INPUT RECORDS
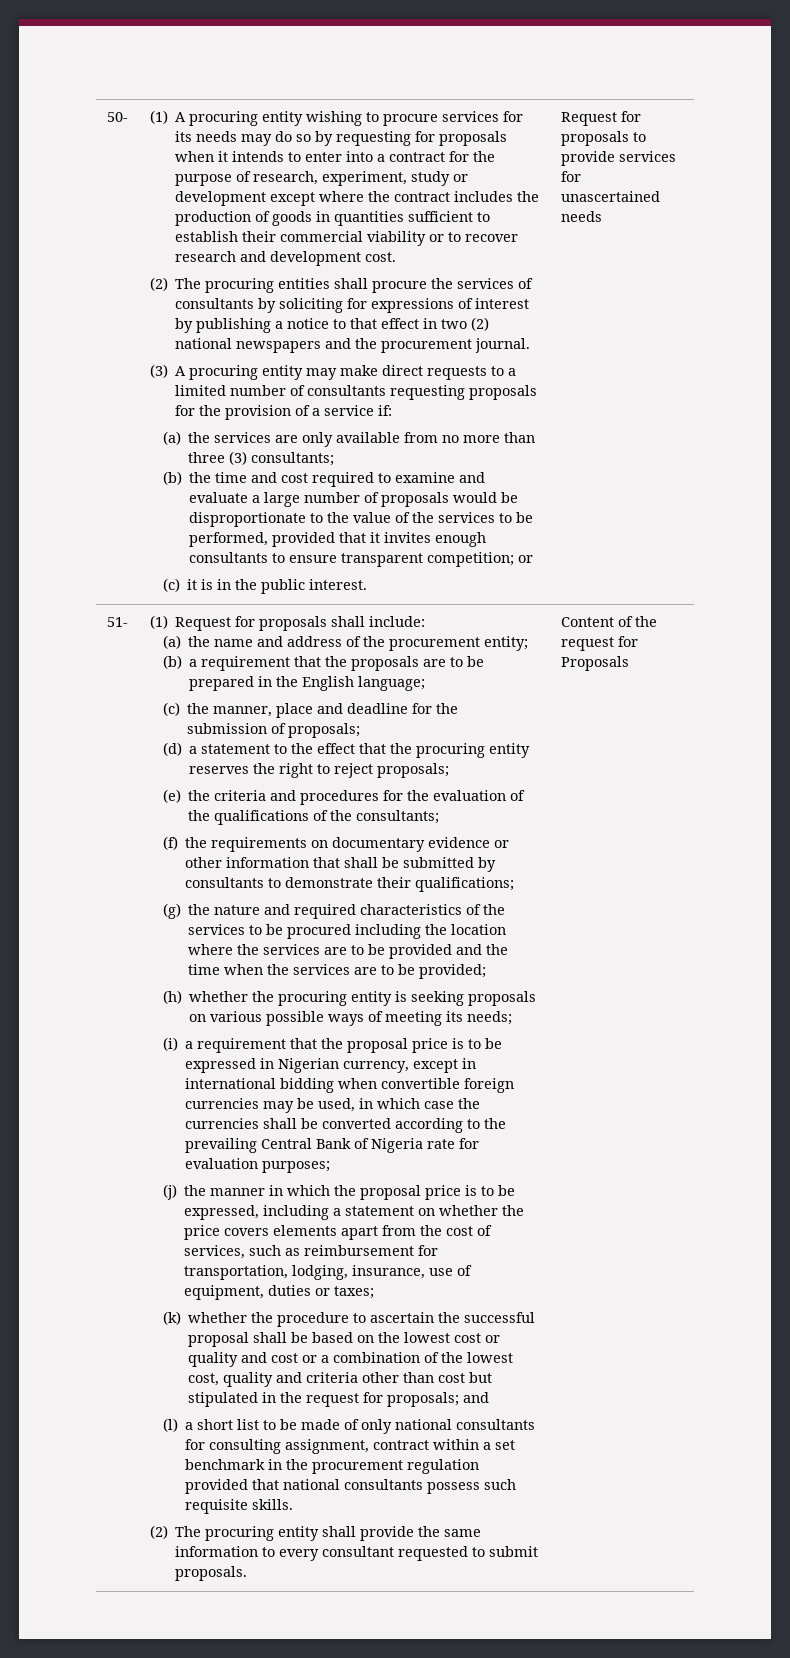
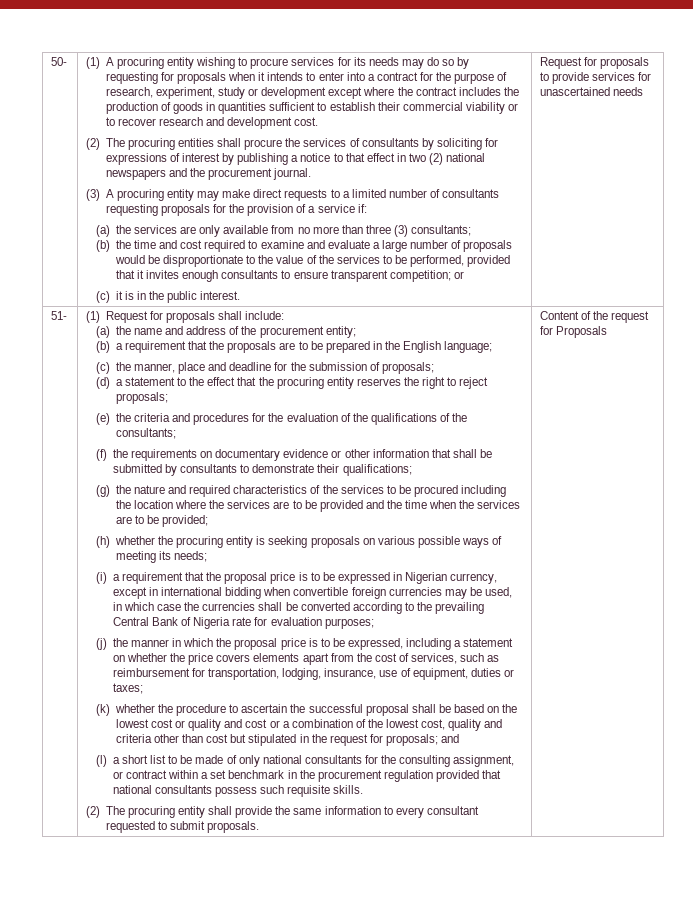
- (l) a short list to be made of only national consultants for consulting assignment, contract within a set benchmark in the procurement regulation provided that national consultants possess such requisite skills.
+ (l) a short list to be made of only national consultants for the consulting assignment, or contract within a set benchmark in the procurement regulation provided that national consultants possess such requisite skills.

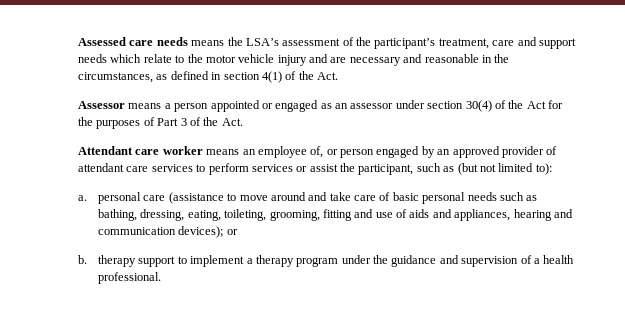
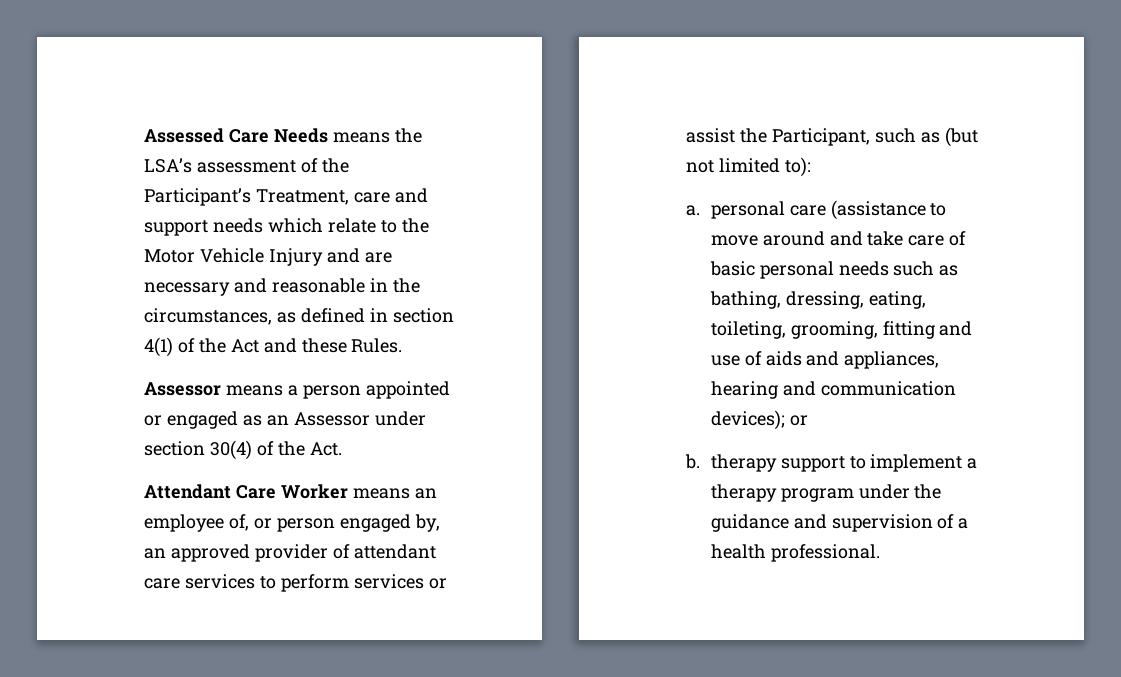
- Assessed care needs means the LSA’s assessment of the participant’s treatment, care and support needs which relate to the motor vehicle injury and are necessary and reasonable in the circumstances, as defined in section 4(1) of the Act.
+ Assessed Care Needs means the LSA’s assessment of the Participant’s Treatment, care and support needs which relate to the Motor Vehicle Injury and are necessary and reasonable in the circumstances, as defined in section 4(1) of the Act and these Rules.
- Assessor means a person appointed or engaged as an assessor under section 30(4) of the Act for the purposes of Part 3 of the Act.
+ Assessor means a person appointed or engaged as an Assessor under section 30(4) of the Act.
- Attendant care worker means an employee of, or person engaged by an approved provider of attendant care services to perform services or assist the participant, such as (but not limited to):
+ Attendant Care Worker means an employee of, or person engaged by, an approved provider of attendant care services to perform services or assist the Participant, such as (but not limited to):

EXERCISE BRIEF
Scan the data above and report each line in which "that" is present.

ANSWER SECTION
- (l) a short list to be made of only national consultants for consulting assignment, contract within a set benchmark in the procurement regulation provided that national consultants possess such requisite skills.
+ (l) a short list to be made of only national consultants for the consulting assignment, or contract within a set benchmark in the procurement regulation provided that national consultants possess such requisite skills.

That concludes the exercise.